Details
-
Bug
-
Status: Closed
-
Blocker
-
Resolution: Fixed
-
2.0.0, 1.18.2, 1.20.0, 1.19.1
Description
FLINK-34063 has fixed an important issue with compacted state but introduced super slow state recovery for both non-compacted and compacted list states from S3.
Short statement: ~6Mb list state generated from
org.apache.flink.connector.file.sink.compactor.operator.CompactCoordinator
restore time is ~62 hours.
Detailed analysis:
During file sink compaction CompactCoordinator with parallelism 1 is collecting the file list which needs to be compacted (and writes them into the state). In the problematic scenario the list list size was ~15k entries.

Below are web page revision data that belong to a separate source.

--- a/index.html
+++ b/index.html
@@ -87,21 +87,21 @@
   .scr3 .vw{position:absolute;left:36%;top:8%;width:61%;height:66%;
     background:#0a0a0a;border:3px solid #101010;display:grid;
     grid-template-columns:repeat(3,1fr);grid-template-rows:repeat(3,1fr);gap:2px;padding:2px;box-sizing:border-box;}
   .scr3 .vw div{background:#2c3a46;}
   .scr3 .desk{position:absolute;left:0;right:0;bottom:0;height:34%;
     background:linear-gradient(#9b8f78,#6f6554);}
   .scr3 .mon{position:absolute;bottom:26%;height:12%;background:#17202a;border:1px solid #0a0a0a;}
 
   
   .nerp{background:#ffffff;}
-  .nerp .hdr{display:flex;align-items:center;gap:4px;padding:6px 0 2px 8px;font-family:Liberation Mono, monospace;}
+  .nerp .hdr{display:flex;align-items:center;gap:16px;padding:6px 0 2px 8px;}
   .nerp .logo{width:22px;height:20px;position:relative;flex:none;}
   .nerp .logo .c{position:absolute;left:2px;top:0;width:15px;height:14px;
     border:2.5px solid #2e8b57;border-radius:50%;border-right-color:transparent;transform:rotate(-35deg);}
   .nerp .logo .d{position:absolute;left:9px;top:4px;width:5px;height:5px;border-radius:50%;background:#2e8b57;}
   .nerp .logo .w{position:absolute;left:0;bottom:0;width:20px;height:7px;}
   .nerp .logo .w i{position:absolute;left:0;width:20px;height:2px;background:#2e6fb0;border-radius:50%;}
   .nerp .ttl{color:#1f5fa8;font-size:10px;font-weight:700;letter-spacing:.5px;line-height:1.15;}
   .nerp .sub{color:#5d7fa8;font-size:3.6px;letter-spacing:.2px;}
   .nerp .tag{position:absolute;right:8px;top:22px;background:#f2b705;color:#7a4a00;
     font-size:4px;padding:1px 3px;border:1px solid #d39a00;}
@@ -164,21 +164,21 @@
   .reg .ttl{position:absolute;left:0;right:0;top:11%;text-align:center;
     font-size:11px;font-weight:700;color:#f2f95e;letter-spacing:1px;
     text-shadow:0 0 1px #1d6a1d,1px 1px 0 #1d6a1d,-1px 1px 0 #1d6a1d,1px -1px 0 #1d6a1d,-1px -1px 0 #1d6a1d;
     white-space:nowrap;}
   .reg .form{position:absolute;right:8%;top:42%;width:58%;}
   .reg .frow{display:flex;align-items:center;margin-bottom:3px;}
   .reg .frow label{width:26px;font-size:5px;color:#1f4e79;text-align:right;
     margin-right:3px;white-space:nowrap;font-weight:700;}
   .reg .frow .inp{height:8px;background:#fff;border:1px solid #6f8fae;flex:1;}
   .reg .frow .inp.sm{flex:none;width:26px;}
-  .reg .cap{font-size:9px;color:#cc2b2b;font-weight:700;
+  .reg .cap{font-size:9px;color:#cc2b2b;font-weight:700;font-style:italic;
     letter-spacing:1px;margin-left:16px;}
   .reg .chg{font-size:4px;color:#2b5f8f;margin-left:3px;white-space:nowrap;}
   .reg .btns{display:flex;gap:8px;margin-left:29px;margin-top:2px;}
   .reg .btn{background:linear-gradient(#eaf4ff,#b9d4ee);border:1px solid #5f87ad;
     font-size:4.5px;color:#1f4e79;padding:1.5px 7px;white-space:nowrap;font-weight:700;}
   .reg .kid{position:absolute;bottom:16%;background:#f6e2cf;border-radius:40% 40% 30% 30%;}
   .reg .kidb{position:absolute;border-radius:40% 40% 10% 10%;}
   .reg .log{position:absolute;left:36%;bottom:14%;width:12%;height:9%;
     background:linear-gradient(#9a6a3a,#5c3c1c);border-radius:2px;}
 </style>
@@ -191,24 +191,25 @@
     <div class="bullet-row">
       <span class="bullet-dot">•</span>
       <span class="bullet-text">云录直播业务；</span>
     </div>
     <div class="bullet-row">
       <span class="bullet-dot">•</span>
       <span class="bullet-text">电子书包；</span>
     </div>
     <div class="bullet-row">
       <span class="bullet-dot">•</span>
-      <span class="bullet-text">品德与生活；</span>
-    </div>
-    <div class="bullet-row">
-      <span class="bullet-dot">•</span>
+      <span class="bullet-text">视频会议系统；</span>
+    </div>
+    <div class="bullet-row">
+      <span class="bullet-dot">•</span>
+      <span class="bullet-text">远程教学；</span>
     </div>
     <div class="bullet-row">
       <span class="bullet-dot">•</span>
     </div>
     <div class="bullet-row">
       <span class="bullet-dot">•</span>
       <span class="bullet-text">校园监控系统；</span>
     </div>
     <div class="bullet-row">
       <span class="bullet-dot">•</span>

OperatorStateRestoreOperation.deserializeOperatorStateValues gets an offset for each and every list entry and does basically the following:
for (long offset : offsets) { in.seek(offset); stateListForName.add(serializer.deserialize(div)); }
CompressibleFSDataInputStream.seek has introduced the following code:
final int available = compressingDelegate.available(); if (available > 0) { if (available != compressingDelegate.skip(available)) { throw new IOException("Unable to skip buffered data."); } }
There are 2 problems with the mentioned code part:
- The skip operation is not needed for uncompressed state
- skip takes ~15 seconds for ~6Mb in case of S3 (which ends up in ~62 hours restore time)
We've already addressed the first issue with a simple if condition but the second is definitely a harder one. Until the latter is not resolved I would say that compressed state is not a good choice together with S3 and list restoral.
Steps to reproduce:
- Create a list operator state with several thousand entries
- Put it to S3
- Try to restore it from Flink